Looking back on the year I’m pleased with the training and productivity I’ve had. A big thing is that we moved beyond bad sleep, although Ruby is still prone to wake up 2 or 3 times per week at some early morning hour…like 1 AM. This is pretty terrible, to be honest. I’m not a fan of interrupted sleep, that is for sure. But, most of the time we get back to bed.

That means, training progress. And this year I finally figured out how important recovery is and stopped pushing myself unnecessarily. Two days per week weight training is just fine for me. But beyond that, something happened to me in June. First, I hurt my back lifting too heavy. This is where I really learned the pushing lesson.

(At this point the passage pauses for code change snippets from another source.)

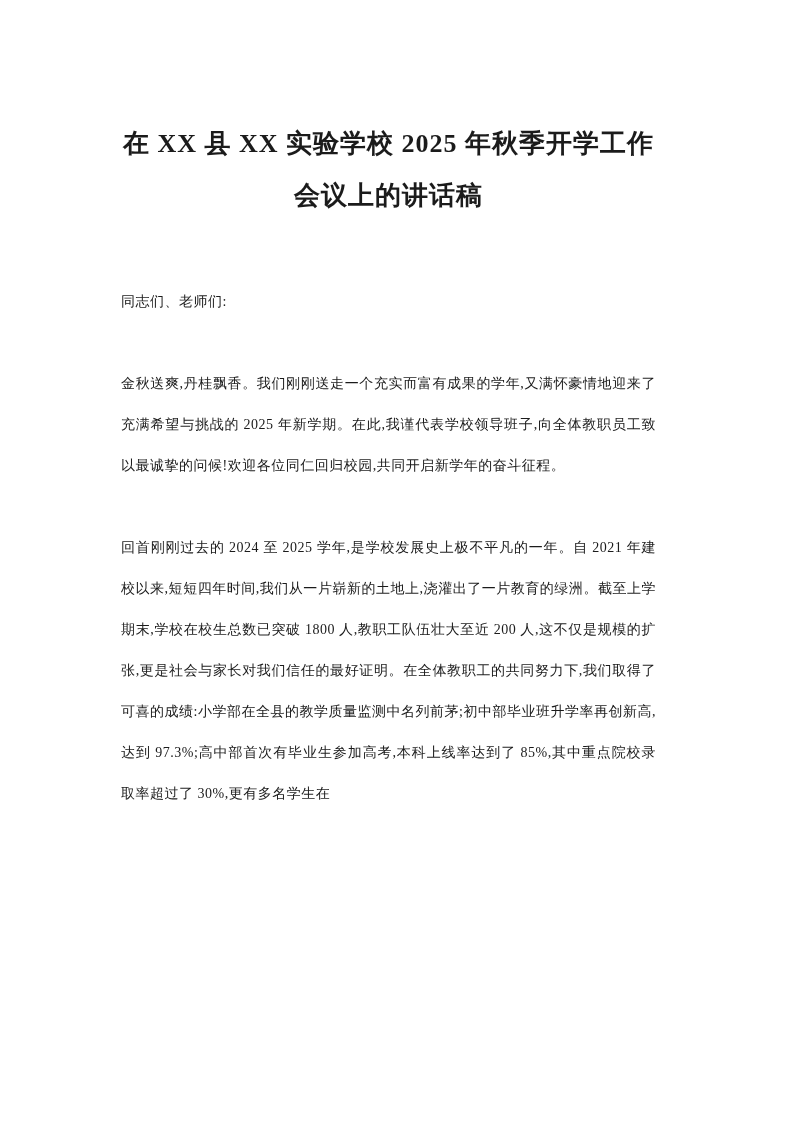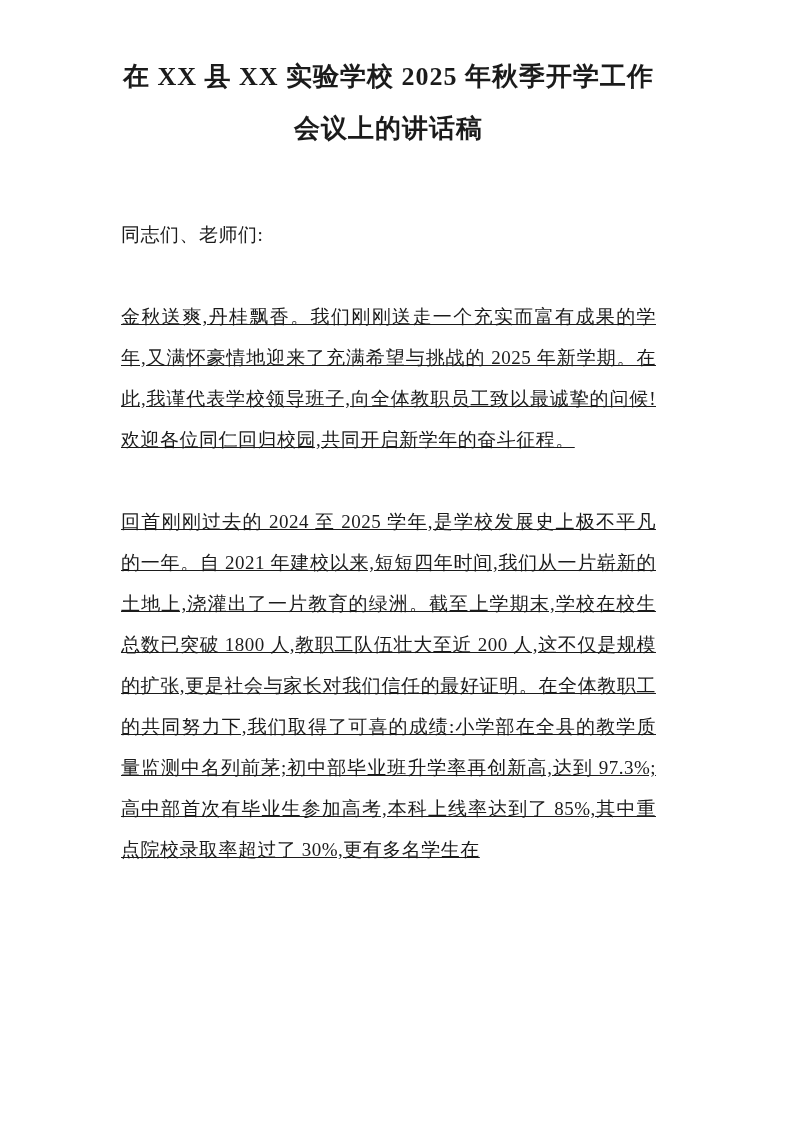"在 XX 县 XX 实验学校" .page { padding: 51px 119px 0 121px -> 118px 119px 0 121px }
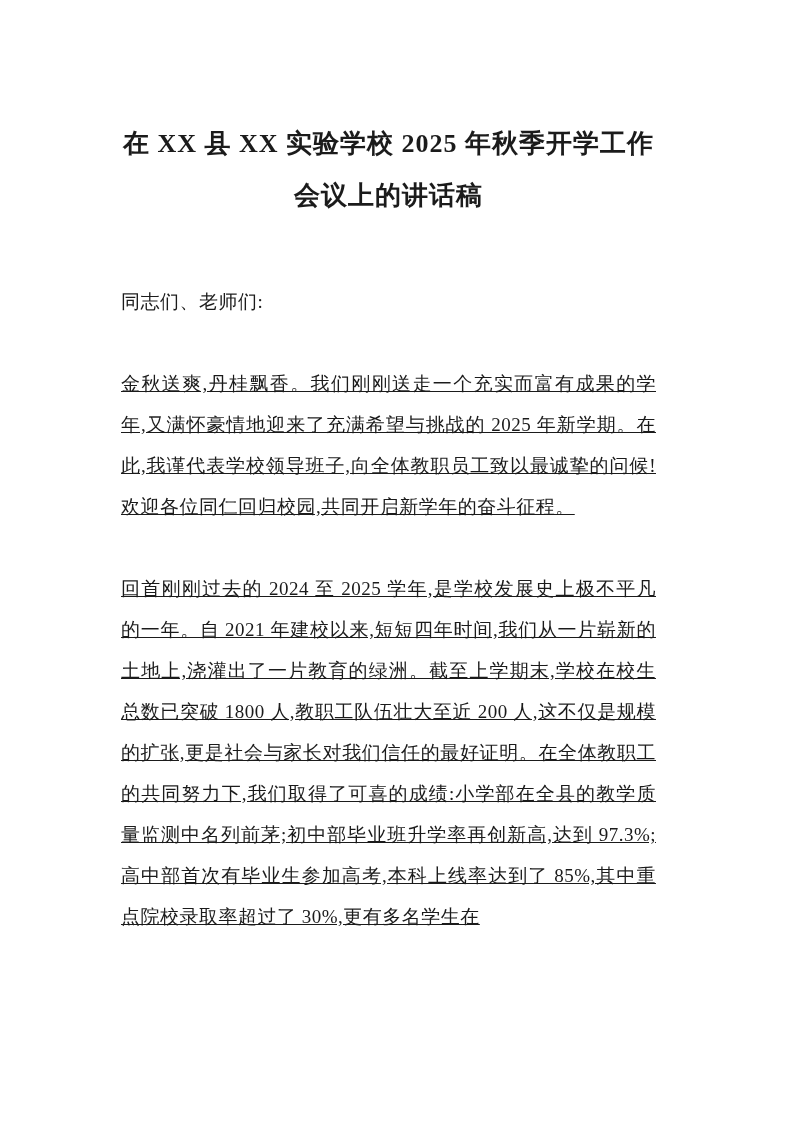"同志们、老师们:" .para { font-size: 19px -> 14px }
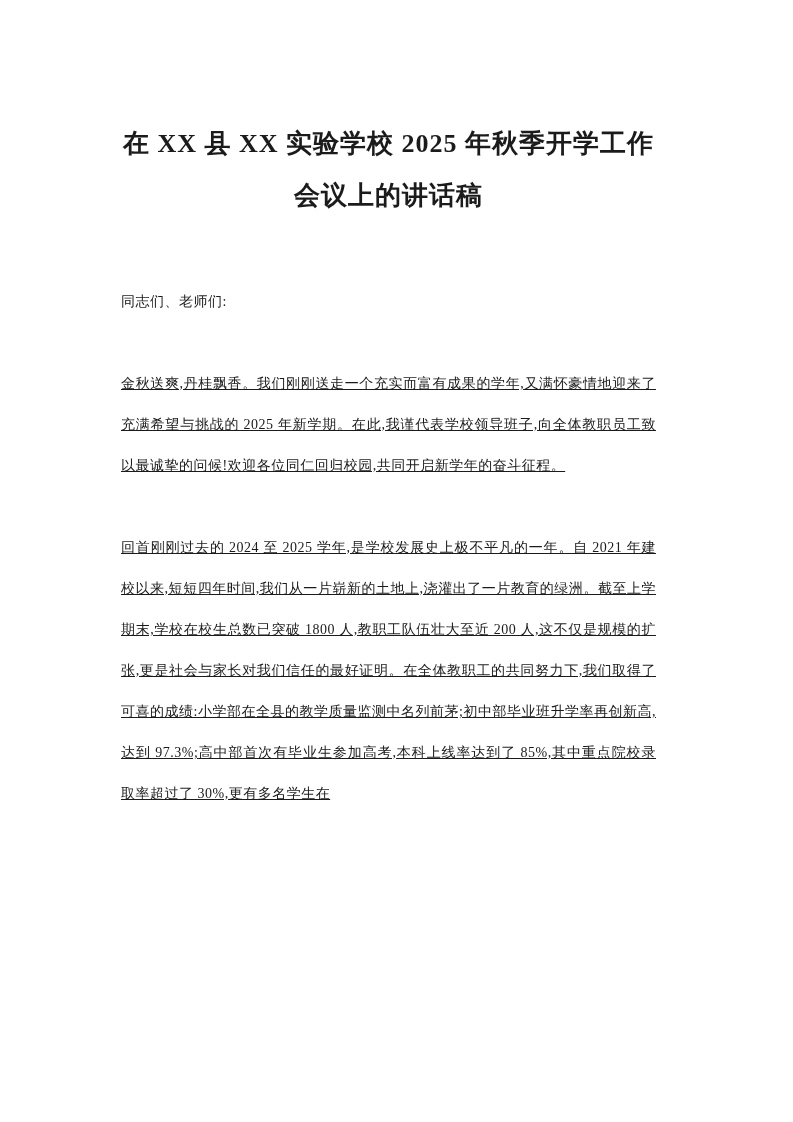"金秋送爽,丹桂飘香。我们刚刚送走一个充实而富有成果的学年,又满怀豪情地迎来了充满" .para.justify { text-decoration: underline -> none }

How much weight do I need to lift?

See, that is the question. It’s not much. I’m a dad, a husband, an office worker…I’m not a football player. I want to feel strong and vital and have energy for life. Heavy training pushes the risk to reward ratio outside the favorable area and it just isn’t worth it.

The simple program

Sometime during the year I watched this Elliot Hulse video about four exercises to be really strong. This video was like the saturation point for me that made it all click. It combined a lot of the education I’ve gotten in physical culture and gave me a framework to apply it all. Four big exercises: Dips, chins, deadlift, squat.

I’ve modified it to be movement. So a deadlift could be a double clean, a swing, or a snatch…or just a deadlift. Likewise the squat could be a pistol, a goblet squat, a front squat, a cossack squat, and so on. Then I combined this with a 5×5 type program. Finally, I made it into a circuit to save time and give me more cardio. I’ve written about this for the past six months and it’s been working great.

Hitting all the angles

I have a few recipes that I’ve kept for a decade or so. They change slightly over time. The same thing is happening with this training. It is continually evolving to become more effective for me and I’m changing exercises from time to time. I’ve even started doing curls again. And tbar rows. Curls are more of a pulling auxiliary movement but in my mind they help to pull back my shoulders and I like the carrying strength they provide. Tbar rows also help with the posture and are just plain fun.

As I’ve modified my routine, I’m starting to hit angles I haven’t hit in a long time. It started with a strange desire to do the incline dumbbell bench press. That got me to thinking–what other angles am I missing? Then I started thinking about hack squats. Of course, people talk about knee issues with these, but if you stay light and keep good form they strengthen the knees.

Getting variety

In the circuit I have right now, I just repeat all the exercises. Now, I’m thinking I’ll plug in different exercises in the subsequent circuits. If the circuit contains all movement-based exercises, you just plug in different exercises that target the same movement. So, floor press for the first circuit, then incline press, then bench press, then dip.

The point of this isn’t to get super strong, it’s to be really strong and have good endurance and get a workout in with limited time, typically 20-25 minutes per session.

Ideas to try this

If you want to try this, check out my progressing with 5×5 post. A big caveat to this whole thing is that each exercise is executed with full concentration, proper breathing, and an expansive I’m getting stronger focus. Lastly, I do a lot of relaxed stretching with my kids around, I take about 10-20 minutes on a third day of the week. So I’m putting in about 60 minutes of focused time and maybe an hour of incidental whenever I have time stretching throughout the week.